# [Your assignment]
Could you output each record below exactly as it stands and leave the pictures out?

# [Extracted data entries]
• • • • • • •
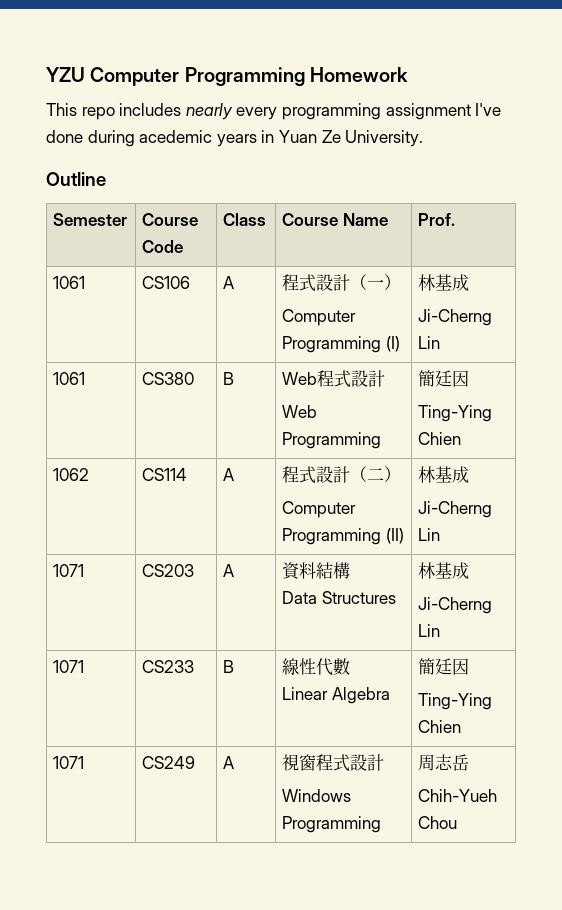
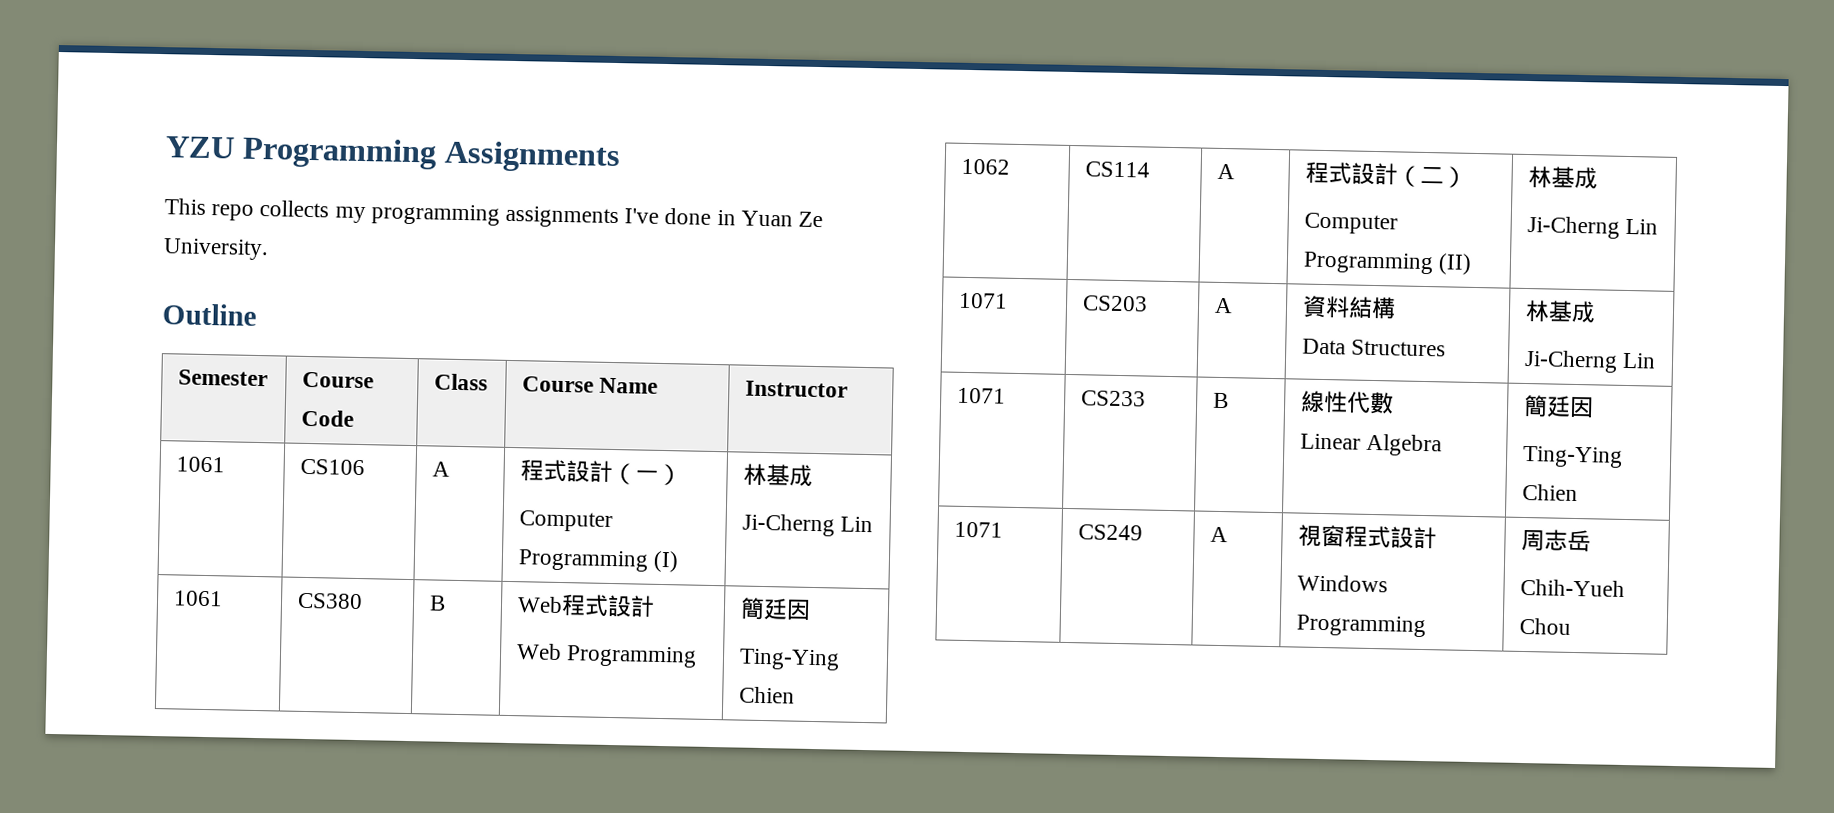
- YZU Computer Programming Homework
+ YZU Programming Assignments
- This repo includes nearly every programming assignment I've done during acedemic years in Yuan Ze University.
+ This repo collects my programming assignments I've done in Yuan Ze University.
- Semester | Course Code | Class | Course Name | Prof.
+ Semester | Course Code | Class | Course Name | Instructor

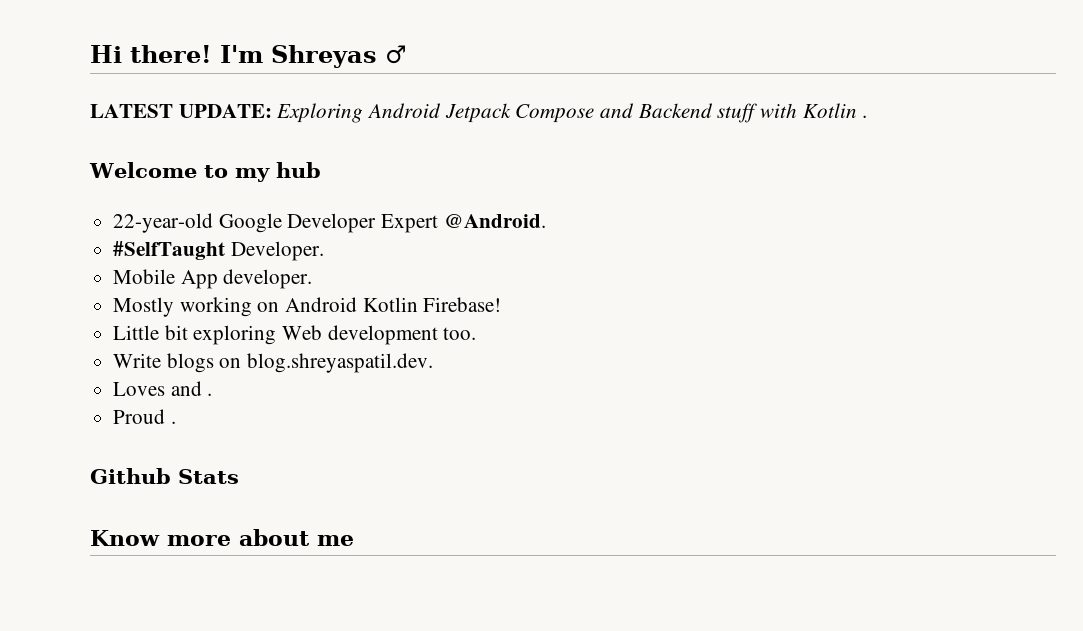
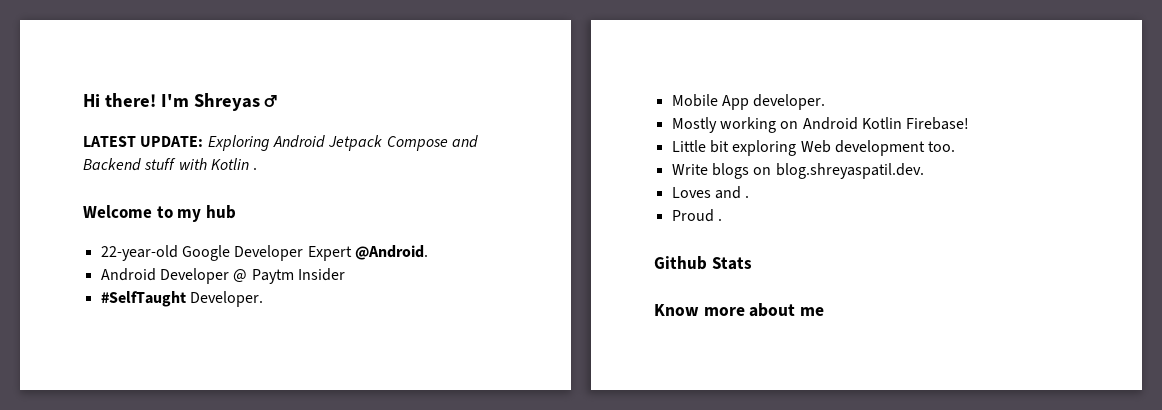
+ Android Developer @ Paytm Insider

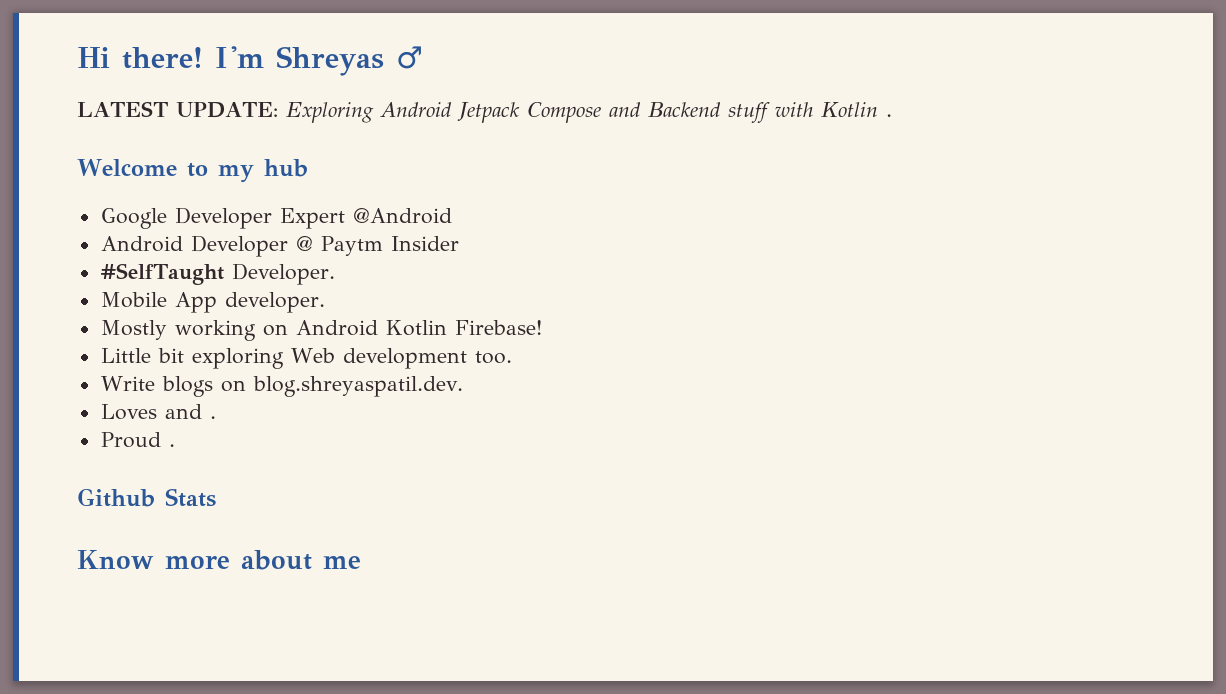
- 22-year-old Google Developer Expert @Android.
+ Google Developer Expert @Android

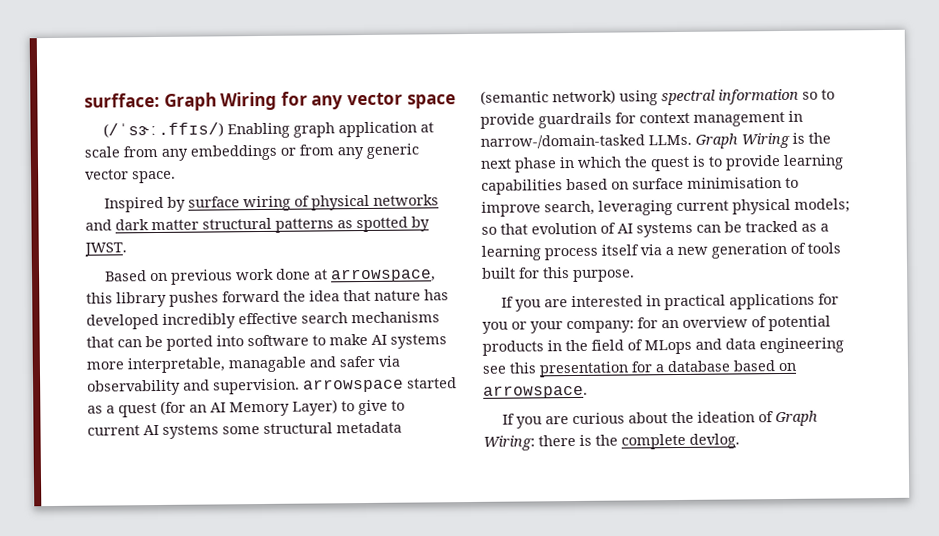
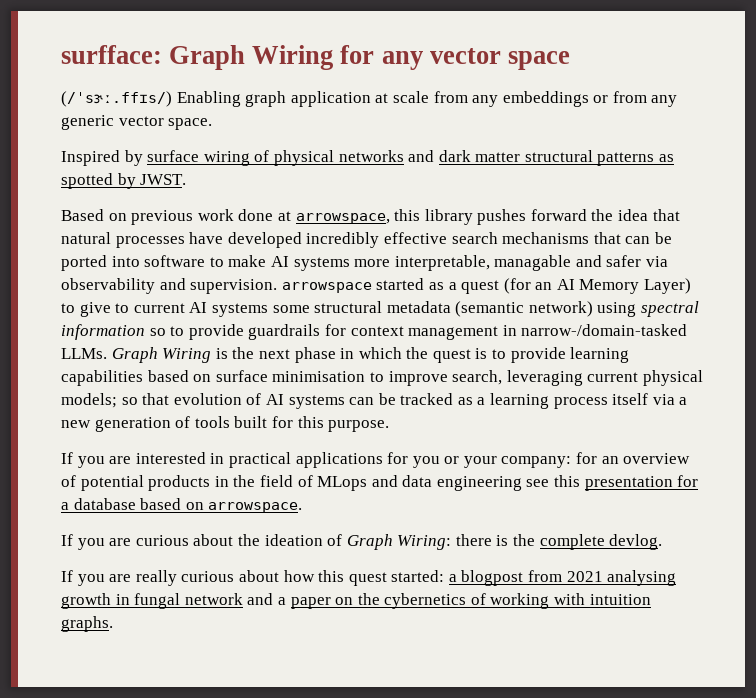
- Based on previous work done at arrowspace, this library pushes forward the idea that nature has developed incredibly effective search mechanisms that can be ported into software to make AI systems more interpretable, managable and safer via observability and supervision. arrowspace started as a quest (for an AI Memory Layer) to give to current AI systems some structural metadata (semantic network) using spectral information so to provide guardrails for context management in narrow-/domain-tasked LLMs.
+ Based on previous work done at arrowspace, this library pushes forward the idea that natural processes have developed incredibly effective search mechanisms that can be ported into software to make AI systems more interpretable, managable and safer via observability and supervision. arrowspace started as a quest (for an AI Memory Layer) to give to current AI systems some structural metadata (semantic network) using spectral information so to provide guardrails for context management in narrow-/domain-tasked LLMs.
+ If you are really curious about how this quest started: a blogpost from 2021 analysing growth in fungal network and a paper on the cybernetics of working with intuition graphs.

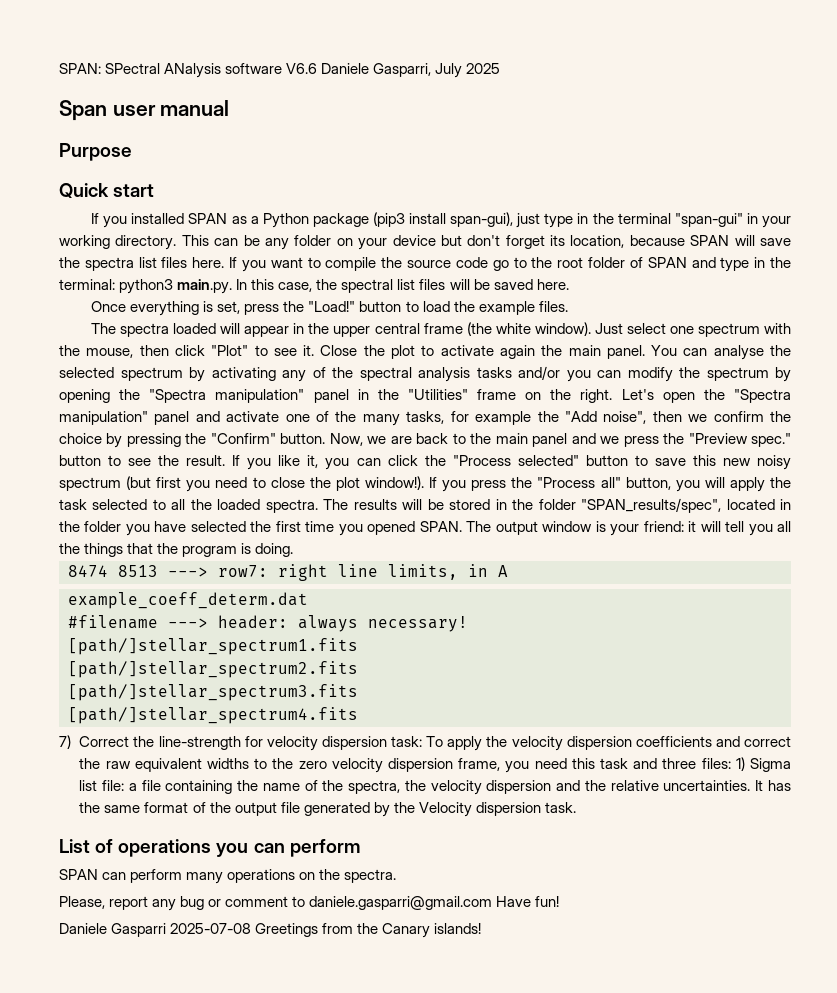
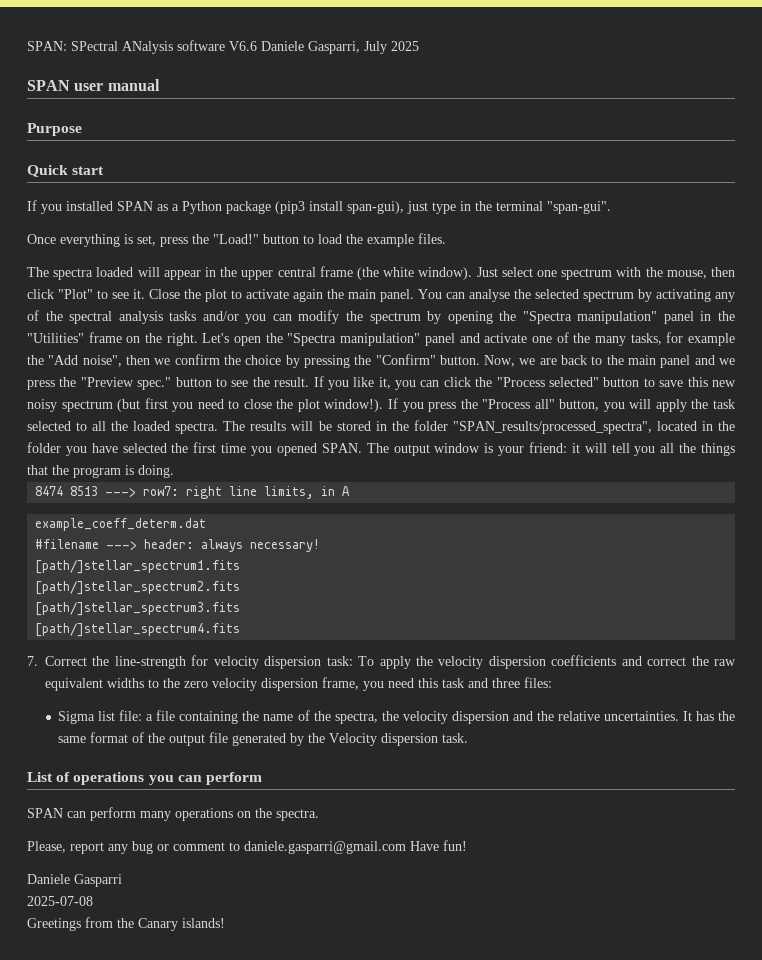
- Span user manual
+ SPAN user manual
- If you installed SPAN as a Python package (pip3 install span-gui), just type in the terminal "span-gui" in your working directory. This can be any folder on your device but don't forget its location, because SPAN will save the spectra list files here. If you want to compile the source code go to the root folder of SPAN and type in the terminal: python3 main.py. In this case, the spectral list files will be saved here.
+ If you installed SPAN as a Python package (pip3 install span-gui), just type in the terminal "span-gui".
- The results will be stored in the folder "SPAN_results/spec", located in the folder you have selected the first time you opened SPAN.
+ The results will be stored in the folder "SPAN_results/processed_spectra", located in the folder you have selected the first time you opened SPAN.
- 7) Correct the line-strength for velocity dispersion task: To apply the velocity dispersion coefficients and correct the raw equivalent widths to the zero velocity dispersion frame, you need this task and three files: 1) Sigma list file: a file containing the name of the spectra, the velocity dispersion and the relative uncertainties.
+ 7. Correct the line-strength for velocity dispersion task: To apply the velocity dispersion coefficients and correct the raw equivalent widths to the zero velocity dispersion frame, you need this task and three files:
+ Sigma list file: a file containing the name of the spectra, the velocity dispersion and the relative uncertainties.
- Daniele Gasparri 2025-07-08 Greetings from the Canary islands!
+ Daniele Gasparri
+ 2025-07-08
+ Greetings from the Canary islands!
• • • • • • •
# [Response to this task]
- YZU Computer Programming Homework
+ YZU Programming Assignments
- This repo includes nearly every programming assignment I've done during acedemic years in Yuan Ze University.
+ This repo collects my programming assignments I've done in Yuan Ze University.
- Semester | Course Code | Class | Course Name | Prof.
+ Semester | Course Code | Class | Course Name | Instructor

+ Android Developer @ Paytm Insider

- 22-year-old Google Developer Expert @Android.
+ Google Developer Expert @Android

- Based on previous work done at arrowspace, this library pushes forward the idea that nature has developed incredibly effective search mechanisms that can be ported into software to make AI systems more interpretable, managable and safer via observability and supervision. arrowspace started as a quest (for an AI Memory Layer) to give to current AI systems some structural metadata (semantic network) using spectral information so to provide guardrails for context management in narrow-/domain-tasked LLMs.
+ Based on previous work done at arrowspace, this library pushes forward the idea that natural processes have developed incredibly effective search mechanisms that can be ported into software to make AI systems more interpretable, managable and safer via observability and supervision. arrowspace started as a quest (for an AI Memory Layer) to give to current AI systems some structural metadata (semantic network) using spectral information so to provide guardrails for context management in narrow-/domain-tasked LLMs.
+ If you are really curious about how this quest started: a blogpost from 2021 analysing growth in fungal network and a paper on the cybernetics of working with intuition graphs.

- Span user manual
+ SPAN user manual
- If you installed SPAN as a Python package (pip3 install span-gui), just type in the terminal "span-gui" in your working directory. This can be any folder on your device but don't forget its location, because SPAN will save the spectra list files here. If you want to compile the source code go to the root folder of SPAN and type in the terminal: python3 main.py. In this case, the spectral list files will be saved here.
+ If you installed SPAN as a Python package (pip3 install span-gui), just type in the terminal "span-gui".
- The results will be stored in the folder "SPAN_results/spec", located in the folder you have selected the first time you opened SPAN.
+ The results will be stored in the folder "SPAN_results/processed_spectra", located in the folder you have selected the first time you opened SPAN.
- 7) Correct the line-strength for velocity dispersion task: To apply the velocity dispersion coefficients and correct the raw equivalent widths to the zero velocity dispersion frame, you need this task and three files: 1) Sigma list file: a file containing the name of the spectra, the velocity dispersion and the relative uncertainties.
+ 7. Correct the line-strength for velocity dispersion task: To apply the velocity dispersion coefficients and correct the raw equivalent widths to the zero velocity dispersion frame, you need this task and three files:
+ Sigma list file: a file containing the name of the spectra, the velocity dispersion and the relative uncertainties.
- Daniele Gasparri 2025-07-08 Greetings from the Canary islands!
+ Daniele Gasparri
+ 2025-07-08
+ Greetings from the Canary islands!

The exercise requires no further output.